SC defers hearing on Rohingya deportation to Nov 21
The SC has deferred the hearing on deportation of Rohingyas to November 21. However, in case of contingencies, petitioners can approach it. They can't be deported till the hearing ends, it added. "We have to strike a balance. It is not an ordinary case," the SC observed. It has rapped the Centre over its stand, saying human rights of innocent people are at stake.
In a blow to the centre, the Supreme Court ruled that it had the authority to review the government's move to deport Rohingyas. Centre had earlier asked the SC to not interfere with its decision. It had argued that several of them had links with Pakistan's Inter-Services Intelligence and ISIS and hence posed a "serious security threat" to India. Here's more about it.

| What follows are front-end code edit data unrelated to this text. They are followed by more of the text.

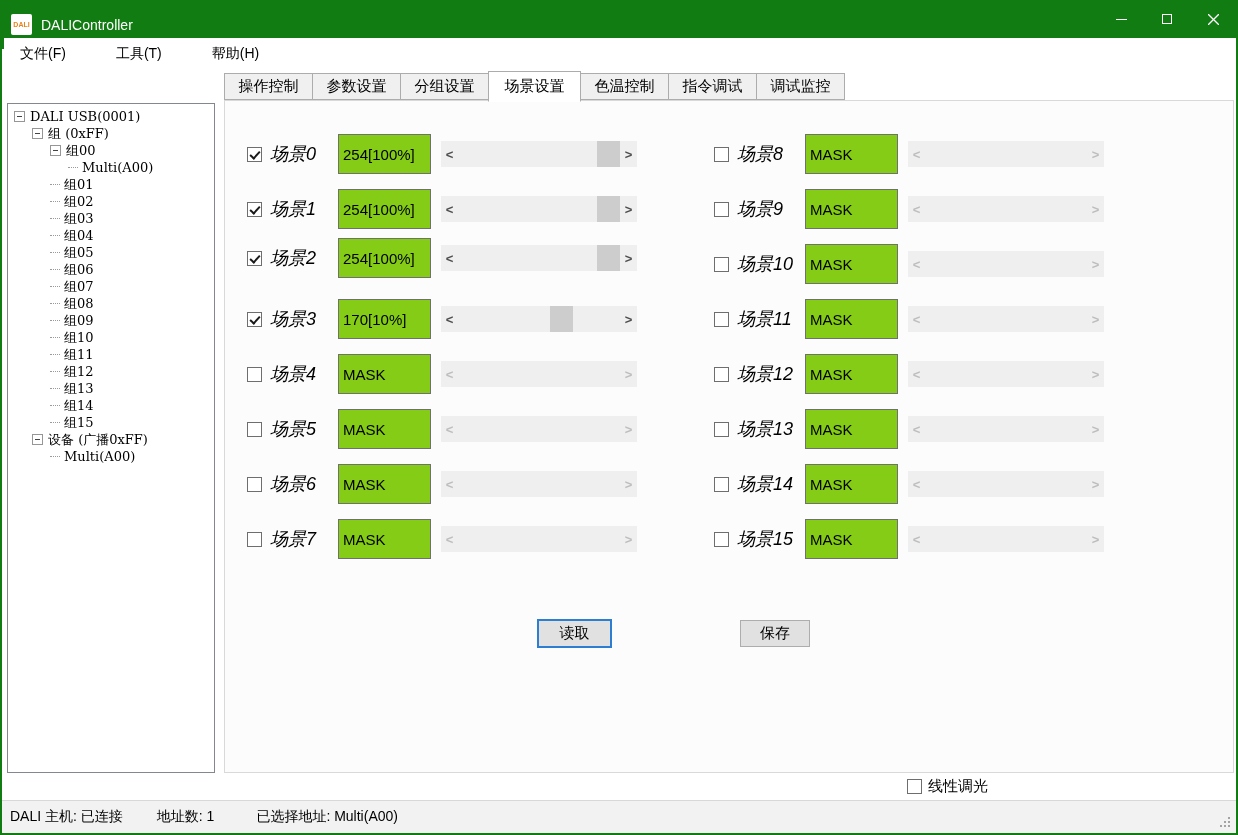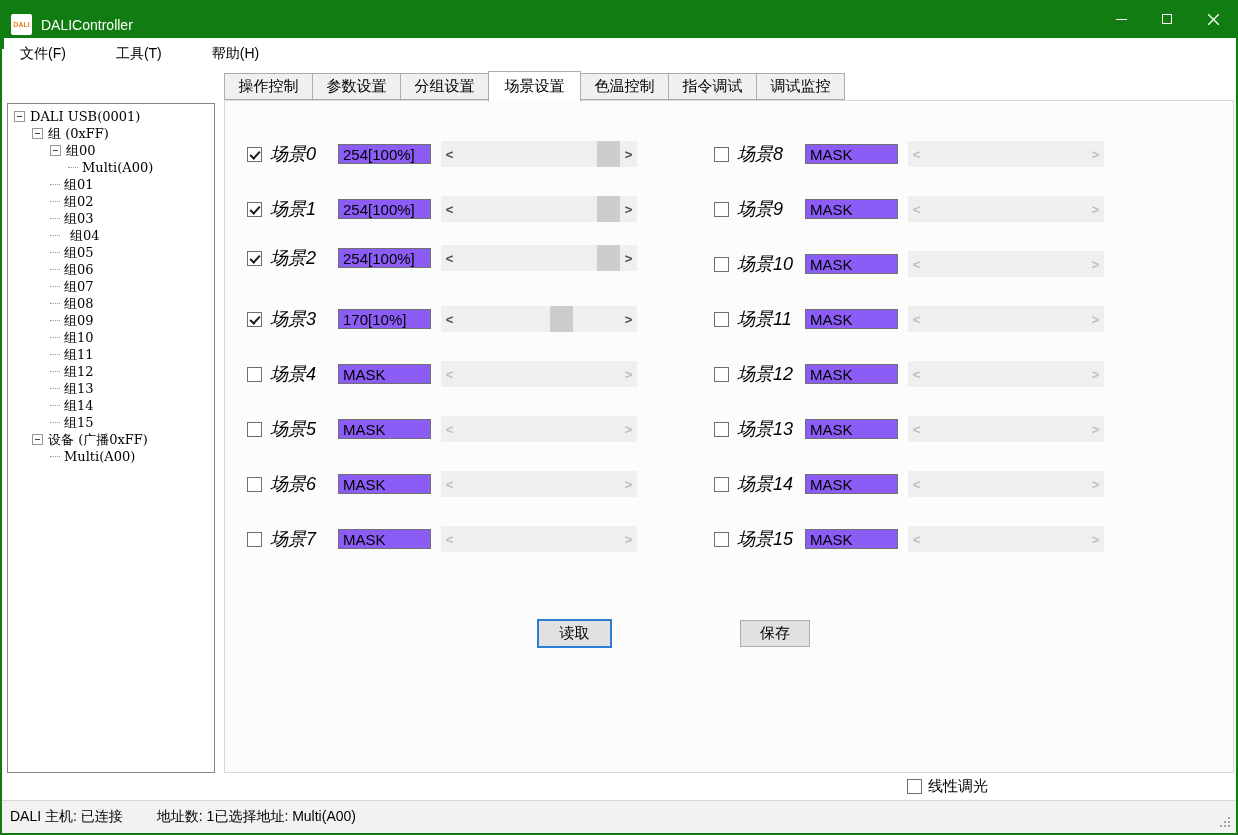"254[100%]" .scene-input { background: #8b5cf6 -> #84cc16; height: 20px -> 40px }
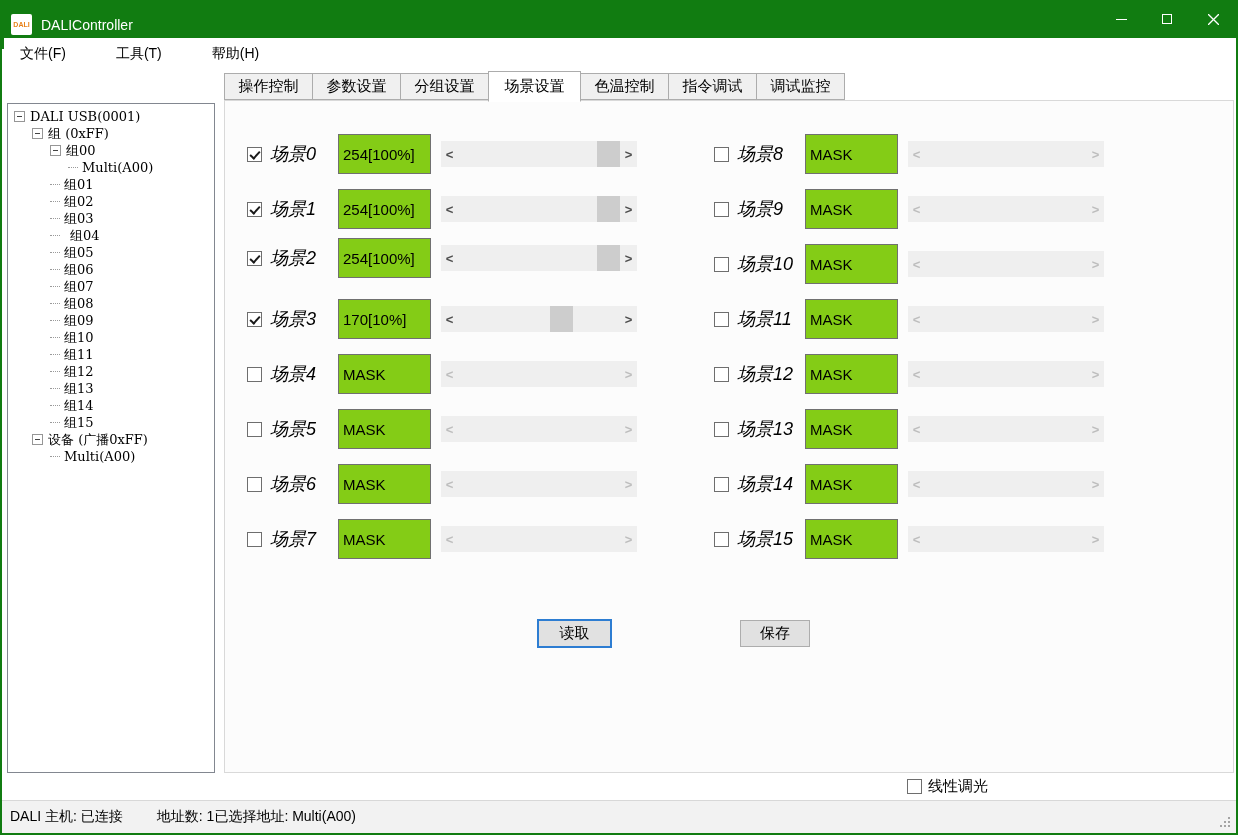"组04" div.tree-item { gap: 6px -> none }
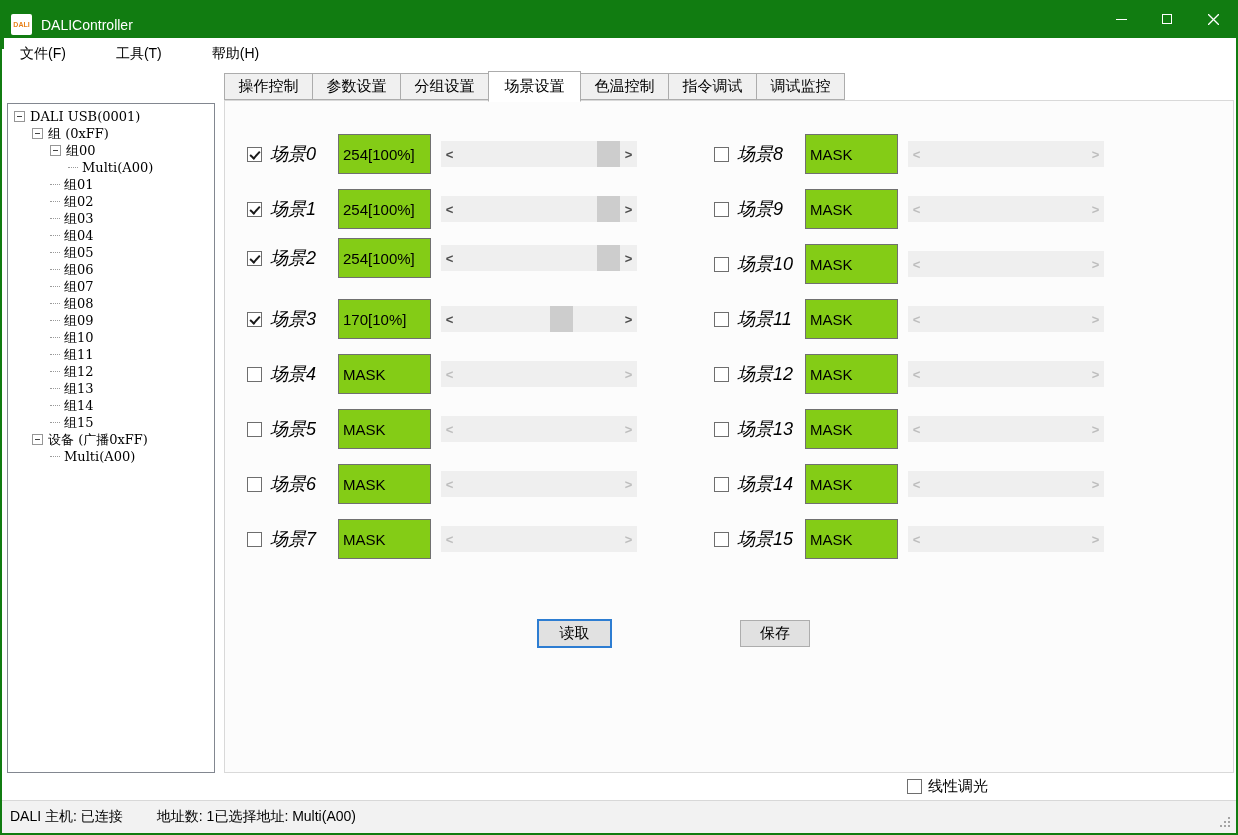"地址数: 1" .statusbar .s2 { margin-right: none -> 42px }
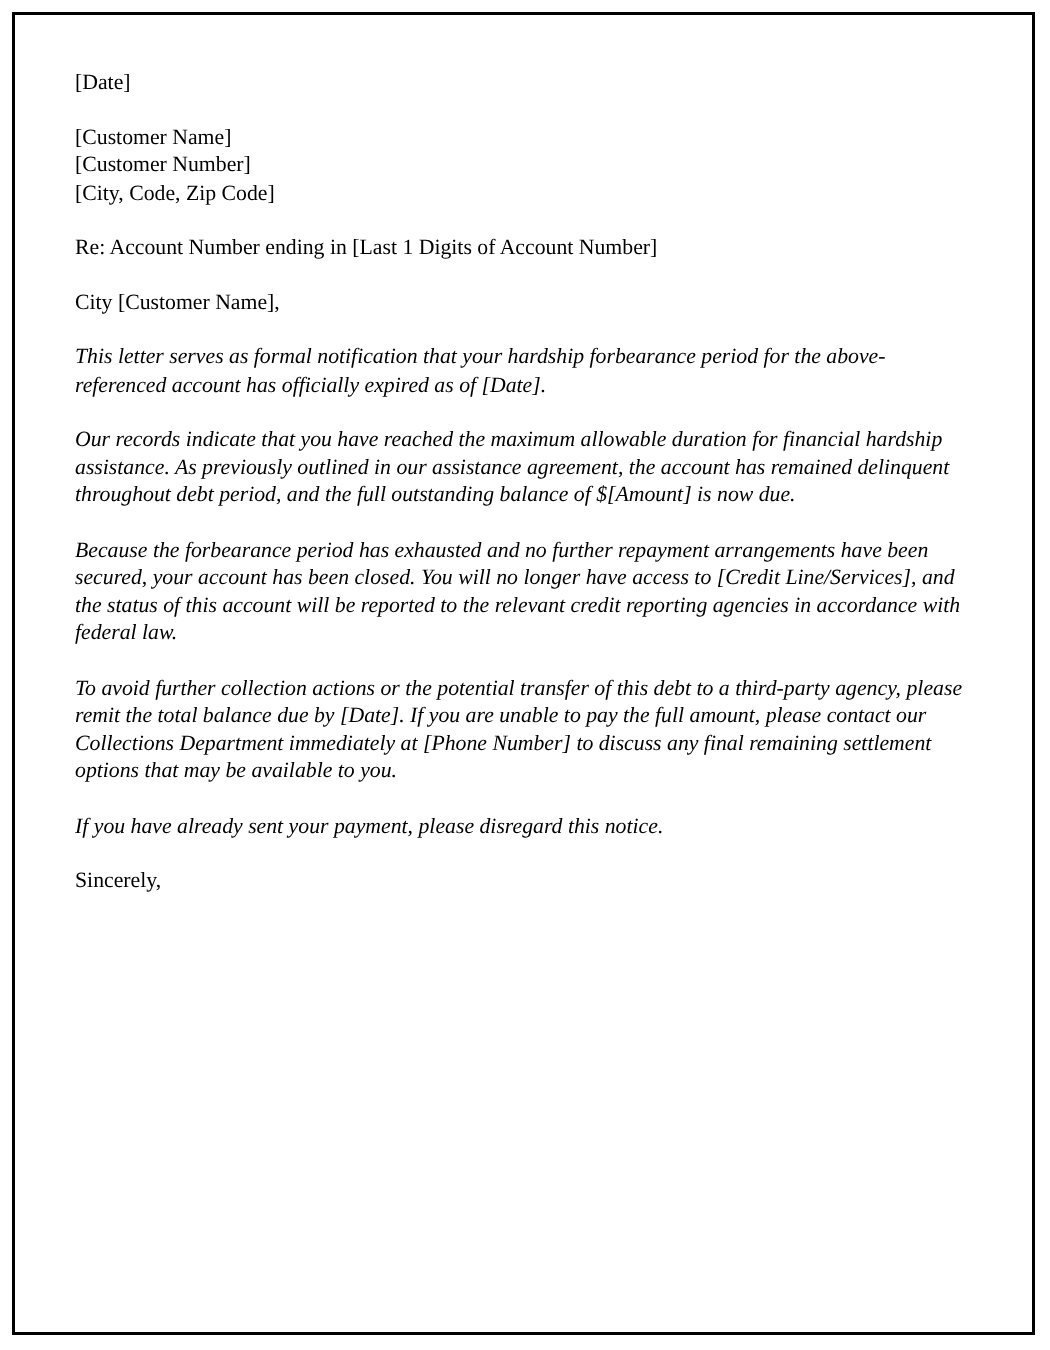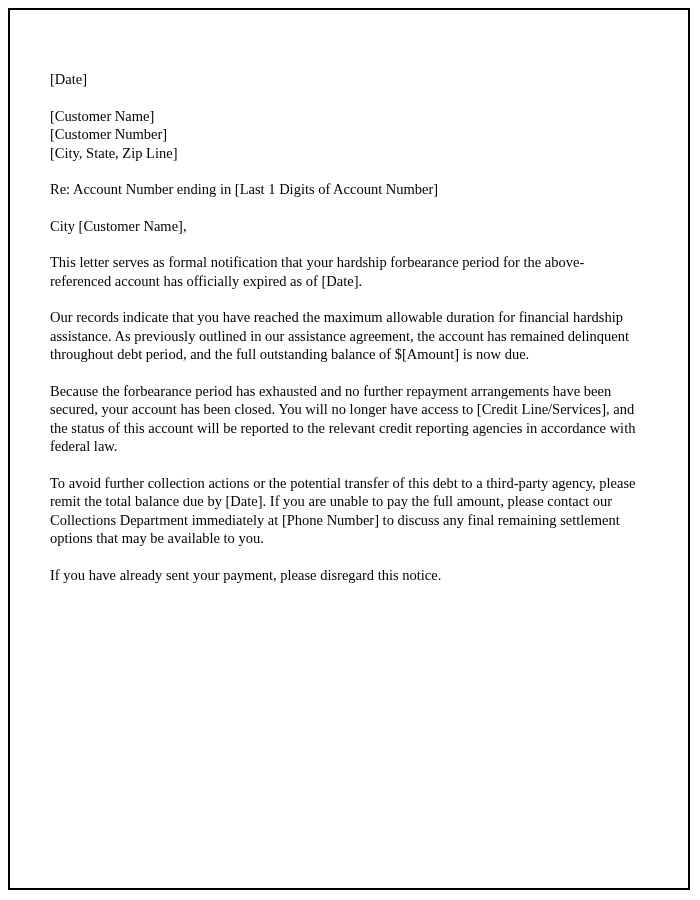"[Date]" .content { padding: 60px 40px 0 40px -> 36px 40px 0 40px }
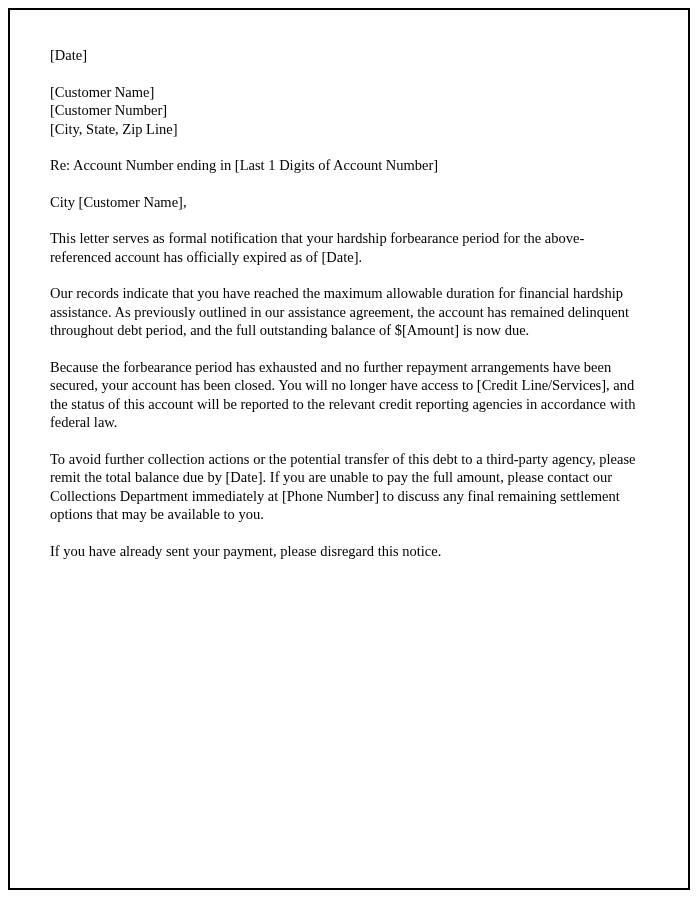"[City, State, Zip Line]" p.line { text: State, Zip Line -> Code, Zip Code }
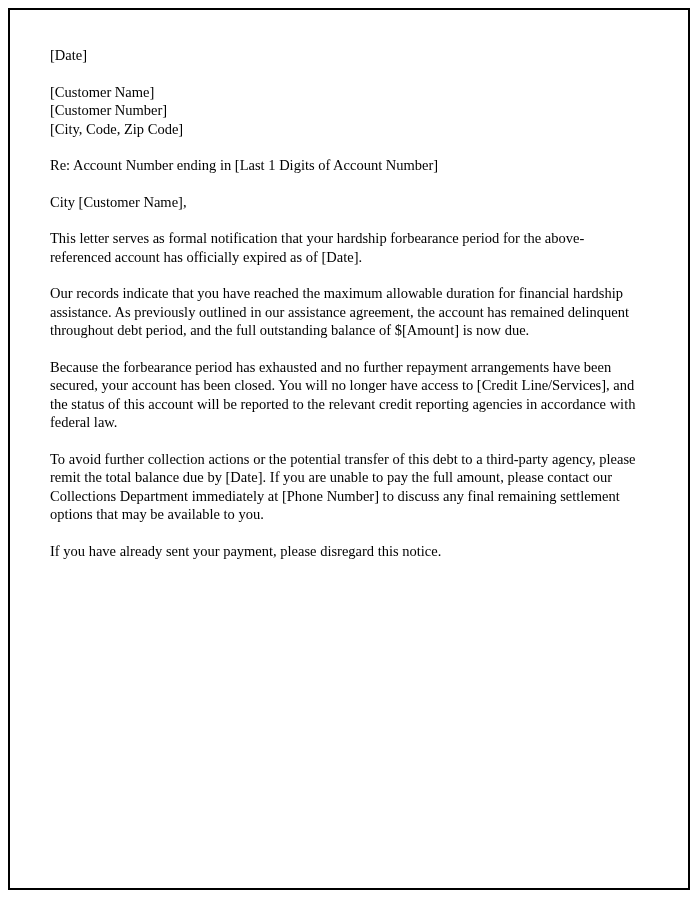"This letter serves as formal" .para { font-style: none -> italic }
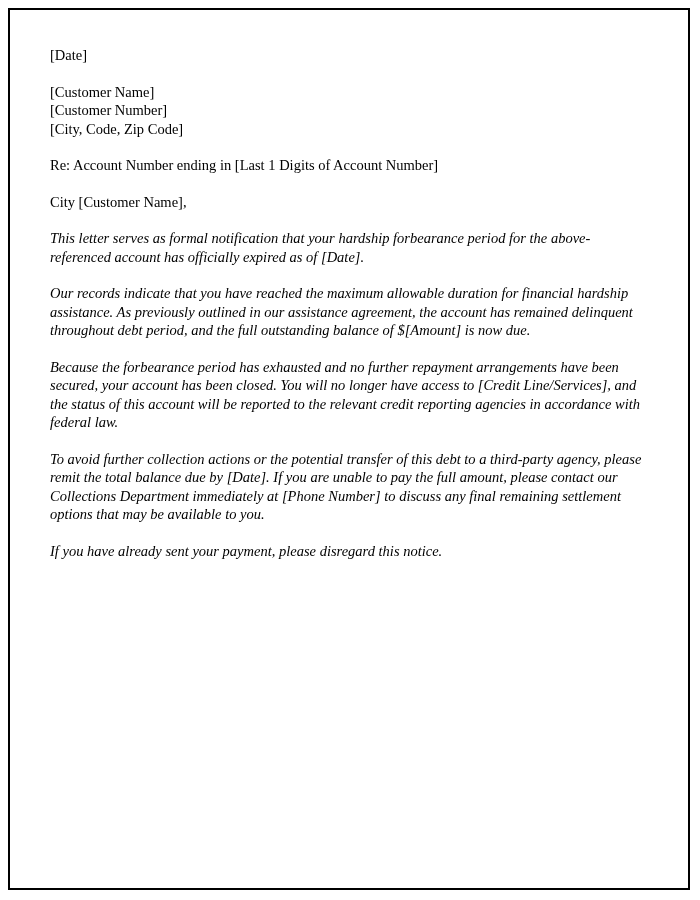"Sincerely," div.block { html: none -> <div> <p>Sincerely,</p> </div> }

The Rohingyas are an ethnic Muslim group who constitute around one million of Myanmar's predominantly Buddhist 50 million population. They speak a Bengali dialect, mainly reside in the country's impoverished northern Rakhine state. Myanmar views them as illegal Bangladeshi immigrants and doesn't officially recognize them as its citizens, rendering them stateless. The Rohingyas have allegedly been subjected to human rights abuses by Myanmar.
The apex court bench was hearing a petition challenging India's decision to deport Rohingyas. The hearing on October 3 was meant to decide whether the matter fell under the court's jurisdiction and therefore its right to interfere with the government's decision.
Union home minister Rajnath Singh had stated that Rohingyas are not refugees but illegal immigrants. The government contends that many Rohingyas have links with the ISIS and Pakistan's ISI posing a serious threat to India. It also worries that if they stay, Rohingyas would eat into natural resources meant for Indians leading to social tension and law-and-order problems in the future.
"To say this petition is not maintainable......is not correct," said Justice Mishra. He asked the government to "think about" concerns of women and children and India's commitments made under a 2011 UPA government directive assuring protection to refugees in India. The bench also rejected centre's submission that decisions on illegal immigrants are made on a case to case basis.
According to UN figures, there are at least 16,000 Rohingyas in India; many more are undocumented. India maintains that it is not a signatory to the UN Refugee Convention (1951) and is, therefore, under no obligation to take Rohingyas in. India's stance was recently slammed by UN Human Rights Commission. The Human Rights Watch has also urged India to not turn them back.